Si discute – e questo non è certo un punto secondario – se i semi della Giovine Europa possano essere chiamati essi stessi Prima Internazionale, come fa Keller richiamando il testo di Adolf Saager Giuseppe Mazzini, die Tragödie eines Idealisten o se, invece, rimanga inconciliabile la prospettiva repubblicana con il socialismo marxista che caratterizzò gli sviluppi della Prima Internazionale.

L’opera di Carlo Rosselli è particolarmente importante proprio per comprendere questa nervatura politica, che fu anche motivo di divisione tra Mazzini e Garibaldi che, dopo essersi riconciliati in Inghilterra, trovarono reciproco dissenso quando Mazzini rimase irremovibile alla nuova sensibilità socialista che invece Garibaldi abbracciò.

Idea feconda ancora oggi per la politica attuale, perché Mazzini offre un’idea di emancipazione delle classi subalterne immune dalle derive del materialismo storico offrendo una via alternativa al socialismo, su cui si dovrebbe riflettere, se ci fosse una politica capace di avviare riflessioni di questa importanza.

 

Boia chi molla, anzi, NON MOLLARE

NON MOLLAREÈ interessante sapere che NON MOLLARE fu un giornale clandestino diffuso nel 1925, fino alla promulgazione delle leggi speciali del regime fascista che segnò la fine della libertà di stampa.

Il giornale prende vita per reagire al rogo fatto dalle squadre fasciste ai danni del Circolo di Cultura di Firenze.

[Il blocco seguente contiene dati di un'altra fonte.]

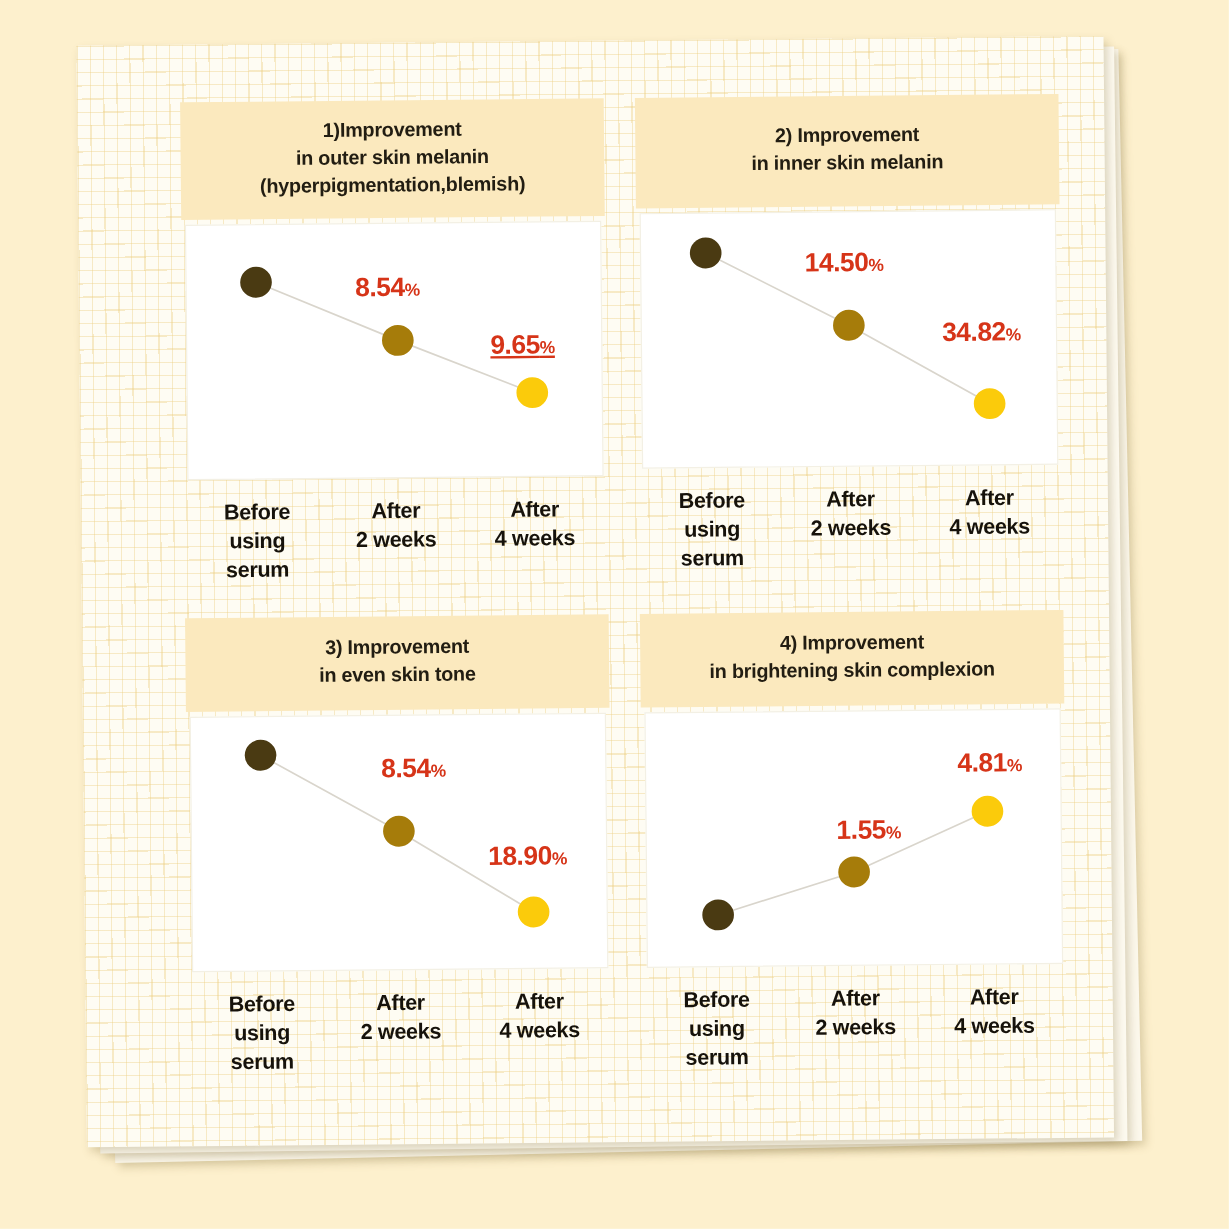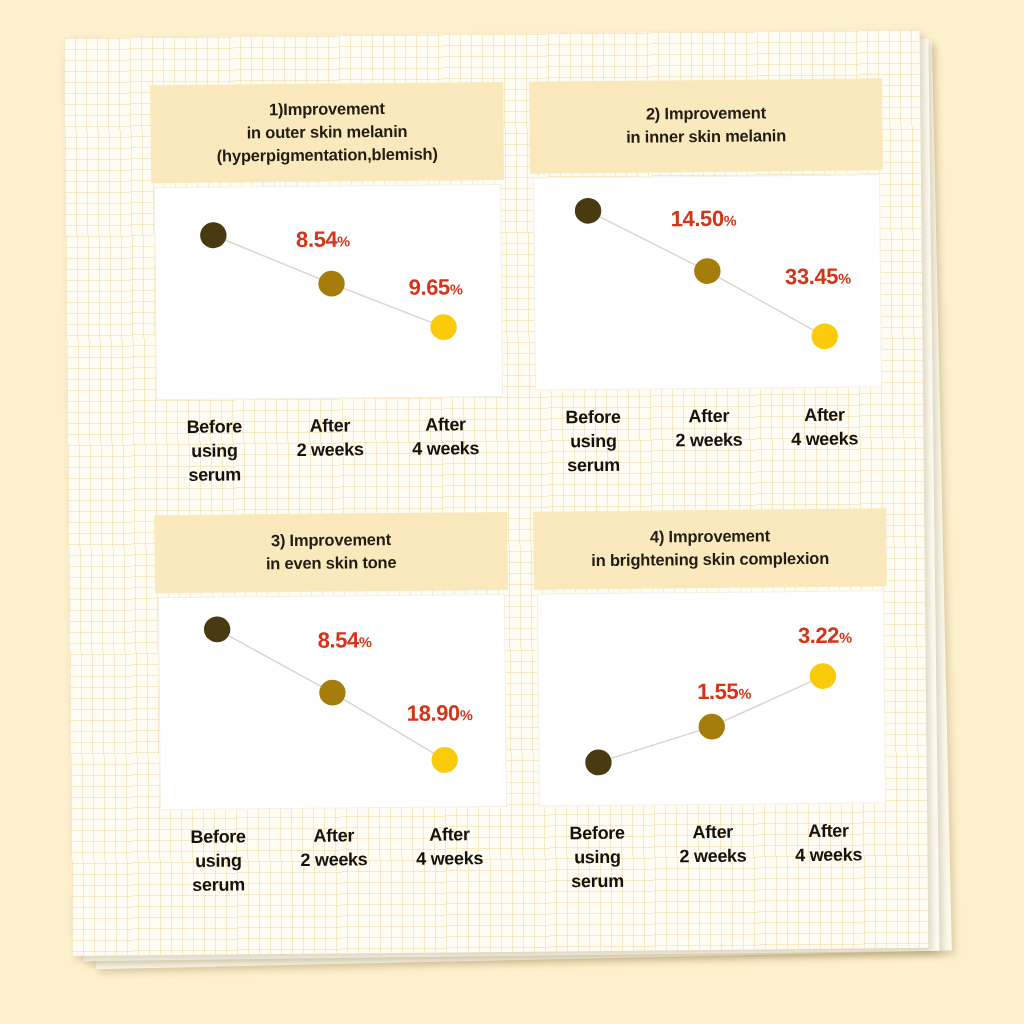"9.65%" div.pct-label { text-decoration: none -> underline }
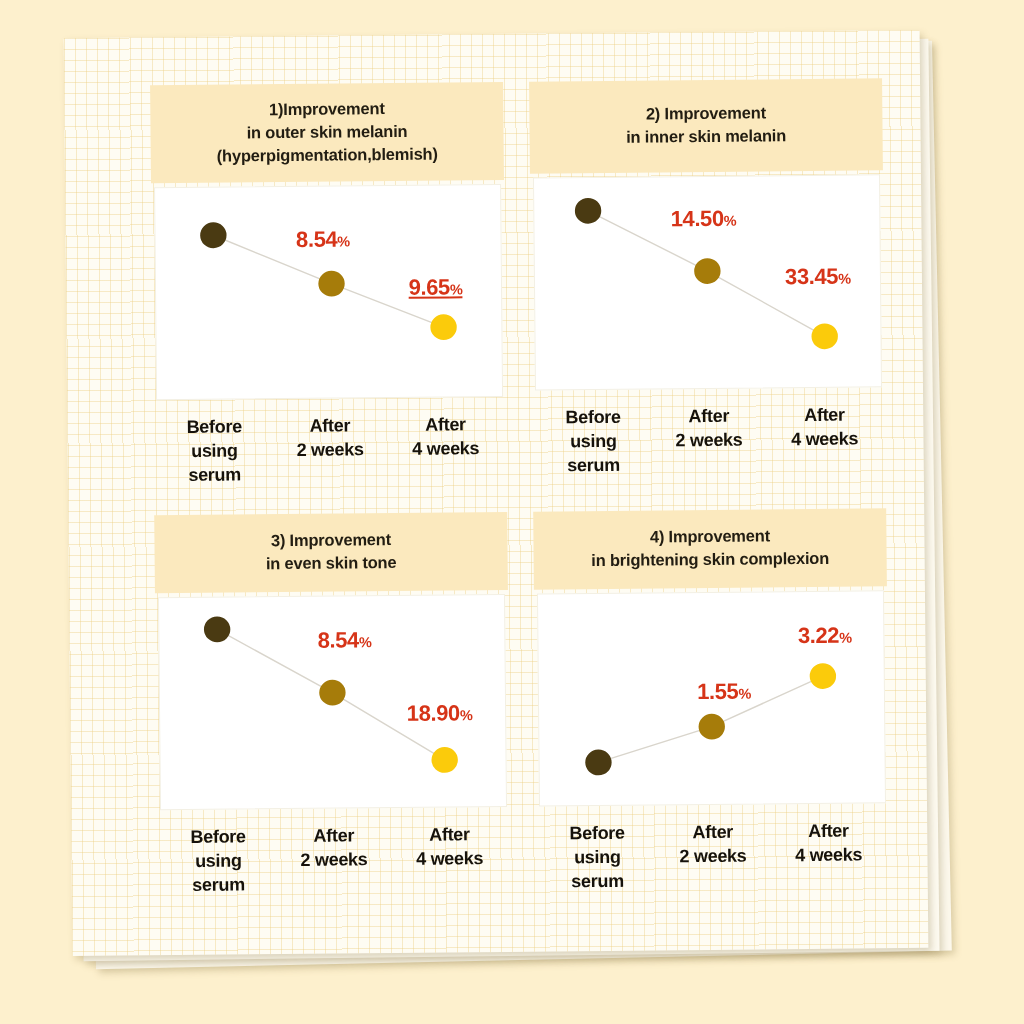"33.45" span { text: 33.45 -> 34.82 }
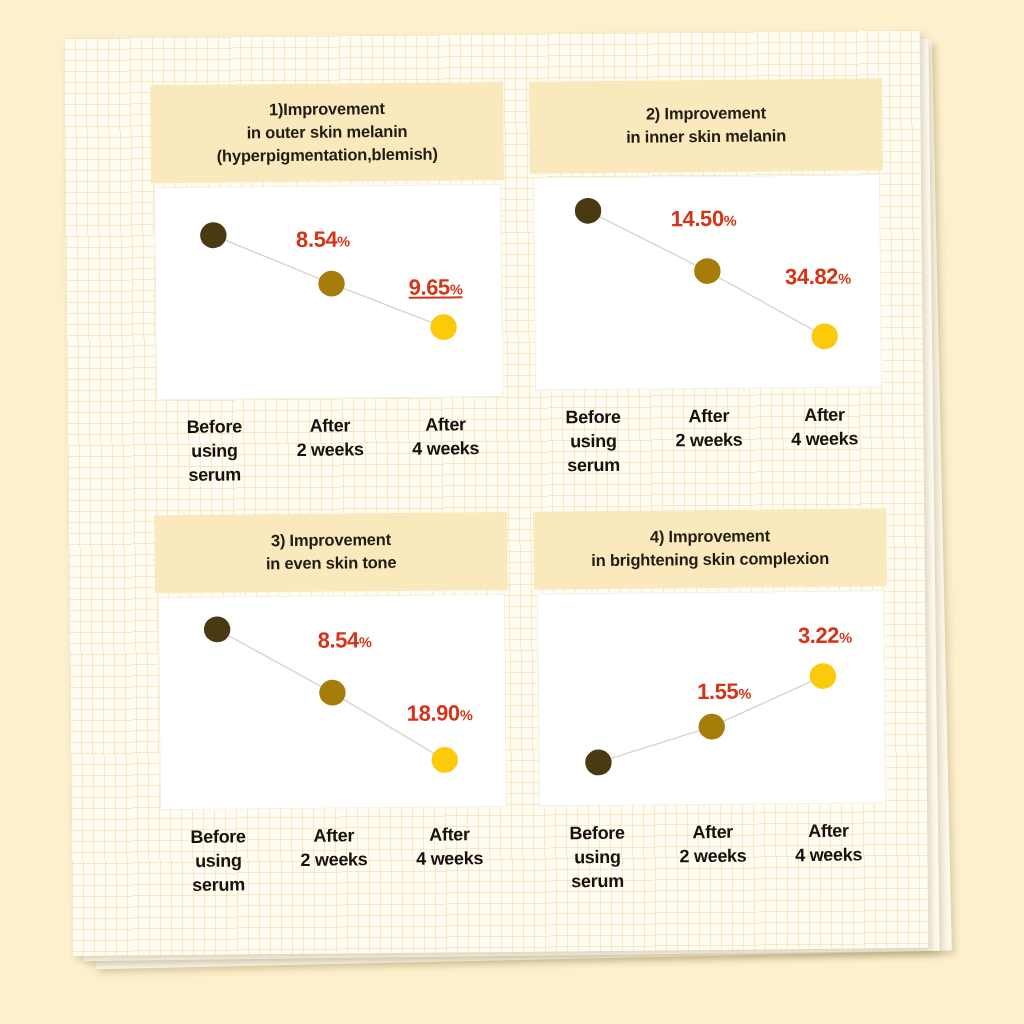"3.22" span { text: 3.22 -> 4.81 }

I fratelli Carlo e Nello Rosselli, mazziniani per credo politico e per continuità di rapporti anche familiari, diedero vita a Non Mollare proprio per contrastare il fascismo.

Gli esiti furono tragici. I socialisti Gustavo Console e Gaetano Pilati e il repubblicano e massone Giuseppe Becciolini.

Con tutta evidenza, i pretesi neofascisti della modernità, tifosi da stadio e teppaglia da pestaggi, quando scandiscono “boia chi molla” dovrebbero sapere – e non sanno – che NON MOLLARE reca la macchia indelebile della crudeltà liberticida del fascismo storico, appunto, l’ombra del boia da loro evocata.